—Ended his independent presidential campaign and endorsed Donald Trump, citing a “war on children” among his reasons for the endorsement. Kennedy has promoted baseless theories linking environmental chemicals to homosexuality or gender dysphoria. He has spread misinformation about LGBTQ issues, including a baseless theory that chemical exposure to herbicides causes “sexual dysphoria.” His views on transgender issues, including a ban on transgender health care for minors, contradicts the medical consensus. Every major medical association and leading world health authority supports health care for transgender people and youth.
—Tweeted misinformation about transgender health care for young people including that it involves “castration drugs (puberty blockers) and surgical mutilation.” In fact, transition-related health care for transgender people and youth is supported by every major medical association and leading health authority. Efforts to ban and criminalize this care are not based in medical or scientific expertise, and frequently spread misinformation about what the care is. For more information from leading health authorities and about reporting on evidence-based care, click here.
—Agreed to be a featured speaker at a Moms for Liberty event called “Joyful Warriors” in 2023. Moms for Liberty is an anti-LGBTQ, a Southern Poverty Law Center-designated extremist group, that purports to defend so-called “parental rights.” He later pulled out of the event citing a changed schedule.

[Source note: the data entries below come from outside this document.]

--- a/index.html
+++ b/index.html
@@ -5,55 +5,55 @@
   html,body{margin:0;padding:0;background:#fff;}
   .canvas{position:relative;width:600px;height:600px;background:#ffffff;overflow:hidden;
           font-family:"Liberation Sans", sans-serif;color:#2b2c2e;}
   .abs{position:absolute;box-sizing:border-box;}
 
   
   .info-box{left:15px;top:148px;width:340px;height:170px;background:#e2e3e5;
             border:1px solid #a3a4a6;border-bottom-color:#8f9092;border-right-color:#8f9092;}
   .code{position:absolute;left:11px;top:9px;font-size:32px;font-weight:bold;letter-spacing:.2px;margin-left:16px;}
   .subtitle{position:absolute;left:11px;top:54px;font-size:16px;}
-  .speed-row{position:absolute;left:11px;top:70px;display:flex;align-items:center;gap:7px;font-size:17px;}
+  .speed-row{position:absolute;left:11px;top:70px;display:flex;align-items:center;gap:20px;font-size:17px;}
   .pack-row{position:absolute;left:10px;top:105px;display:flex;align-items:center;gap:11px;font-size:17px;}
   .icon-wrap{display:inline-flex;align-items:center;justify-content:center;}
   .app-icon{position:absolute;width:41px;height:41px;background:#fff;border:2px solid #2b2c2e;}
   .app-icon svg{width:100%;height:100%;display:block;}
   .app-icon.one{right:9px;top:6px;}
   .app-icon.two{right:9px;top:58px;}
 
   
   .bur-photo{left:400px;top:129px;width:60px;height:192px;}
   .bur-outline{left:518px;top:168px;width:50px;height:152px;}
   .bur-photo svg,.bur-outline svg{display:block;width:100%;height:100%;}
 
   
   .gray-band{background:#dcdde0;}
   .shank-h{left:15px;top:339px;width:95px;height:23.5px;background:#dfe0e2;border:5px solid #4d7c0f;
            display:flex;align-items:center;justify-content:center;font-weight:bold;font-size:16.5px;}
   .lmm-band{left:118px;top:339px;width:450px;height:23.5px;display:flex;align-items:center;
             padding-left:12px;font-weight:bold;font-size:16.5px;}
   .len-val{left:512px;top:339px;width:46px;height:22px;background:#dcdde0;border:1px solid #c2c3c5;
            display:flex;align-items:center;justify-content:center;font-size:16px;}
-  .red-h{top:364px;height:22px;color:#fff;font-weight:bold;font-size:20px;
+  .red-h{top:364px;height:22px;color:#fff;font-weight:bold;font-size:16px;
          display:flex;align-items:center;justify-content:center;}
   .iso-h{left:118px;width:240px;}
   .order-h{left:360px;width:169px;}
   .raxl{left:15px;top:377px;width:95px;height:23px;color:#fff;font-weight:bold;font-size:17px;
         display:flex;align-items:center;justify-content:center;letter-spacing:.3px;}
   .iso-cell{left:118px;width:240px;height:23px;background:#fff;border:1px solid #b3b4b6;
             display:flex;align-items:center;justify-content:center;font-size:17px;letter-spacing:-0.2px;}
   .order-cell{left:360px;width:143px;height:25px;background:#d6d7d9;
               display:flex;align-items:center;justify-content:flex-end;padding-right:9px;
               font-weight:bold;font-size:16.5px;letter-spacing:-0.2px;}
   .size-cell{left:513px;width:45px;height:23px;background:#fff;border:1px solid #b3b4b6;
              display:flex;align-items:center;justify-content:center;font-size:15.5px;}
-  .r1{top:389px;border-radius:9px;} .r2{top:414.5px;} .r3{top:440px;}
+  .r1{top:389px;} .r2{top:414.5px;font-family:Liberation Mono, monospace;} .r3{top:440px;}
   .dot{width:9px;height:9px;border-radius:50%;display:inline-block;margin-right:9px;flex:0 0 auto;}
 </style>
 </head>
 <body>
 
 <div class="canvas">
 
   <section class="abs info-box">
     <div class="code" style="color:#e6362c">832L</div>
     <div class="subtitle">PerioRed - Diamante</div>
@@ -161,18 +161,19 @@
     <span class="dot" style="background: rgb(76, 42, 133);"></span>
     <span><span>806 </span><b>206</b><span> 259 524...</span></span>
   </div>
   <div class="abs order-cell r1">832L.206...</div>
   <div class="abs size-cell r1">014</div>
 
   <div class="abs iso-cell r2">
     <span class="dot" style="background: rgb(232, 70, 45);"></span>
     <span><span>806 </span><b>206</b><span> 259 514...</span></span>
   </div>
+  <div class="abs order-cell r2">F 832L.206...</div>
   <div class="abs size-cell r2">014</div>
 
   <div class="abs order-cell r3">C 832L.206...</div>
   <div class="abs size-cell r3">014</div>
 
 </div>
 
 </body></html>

🚨Summit Speaker Announcement
Robert F. Kennedy, Jr.2024 Presidential Candidate#m4lsummit23
Join us next week in Philadelphia! https://t.co/QOOFNA7RxI pic.twitter.com/g4CSBVlDJ9
— Moms for Liberty (@Moms4Liberty) June 20, 2023
—Made false claims that COVID-19 was “ethnically targeted” to attack certain ethnic groups while sparing Ashkenazi Jews and Chinese people, a conspiracy theory that drew accusations of antisemitism and racism.
—Told Joe Rogan that Wi-Fi causes cancer and “leaky brain.”
—Falsely linked vaccines to various medical conditions, including the scientifically discredited belief that vaccines for children cause autism. Kennedy advertised misleading information about vaccine ingredients and circulated retracted studies linking vaccines to various medical conditions.
—At an anti-vaccine rally in Washington, D.C., compared vaccination records to the persecution of Jews by the Nazis. He said, “Even in Hitler Germany [sic], you could, you could cross the Alps into Switzerland. You could hide in an attic, like Anne Frank did… I visited, in 1962, East Germany with my father and met people who had climbed the wall and escaped, so it was possible. Many died, true, but it was possible.” In fact, Frank and some 6 million other Jews were murdered by Nazis. Frank and her family hid in an attic in the Netherlands, not Germany, before she was caught and was sent to a concentration camp, where she died.
—Falsely told Louisiana lawmakers in 2021 that the coronavirus vaccine was the “deadliest vaccine ever made.”
—His nonprofit organization Children’s Health Defense was removed from Facebook and Instagram for repeatedly violating guidelines by spreading medical misinformation.
—Claimed that chemicals in our water are causing kids to be transgender. He told anti-trans conspiracy theorist Jordan Peterson that kids are “swimming through a soup of toxic chemicals,” including atrazine, a common herbicide, and that, “A lot of the problems we see in kids, and particularly boys, it’s probably underappreciated that how much of that is coming from chemical exposures, including a lot of the sexual dysphoria that we’re seeing.” There is no evidence to indicate that the herbicide causes gender dysphoria in humans. The Centers for Disease Control and Prevention says, “Most people are not exposed to atrazine on a regular basis.”
—Suggested that poppers, not HIV, causes AIDS (below in Tweet) and that, “But for [Director of the National Institute of Allergy and Infectious Diseases Anthony] Fauci, it was really important to call it a virus because that made it an infectious disease, and it allowed him to take control of it.”
Unearthed: RFK Jr. pushed HIV/AIDS denialism, attributing AIDS not to HIV, but to a “gay lifestyle” and recreational drugs:
“There were people that were part of a gay lifestyle, they were burning the candle at both ends, …there were poppers on sale everywhere at the gay bars.” pic.twitter.com/BK2WXxjyg8
— PatriotTakes (@patriottakes) June 20, 2023
—Falsely and repeatedly endorsed the idea that mass shootings have increased because of heightened use of antidepressants.
—Said that Republicans stole the 2004 presidential election.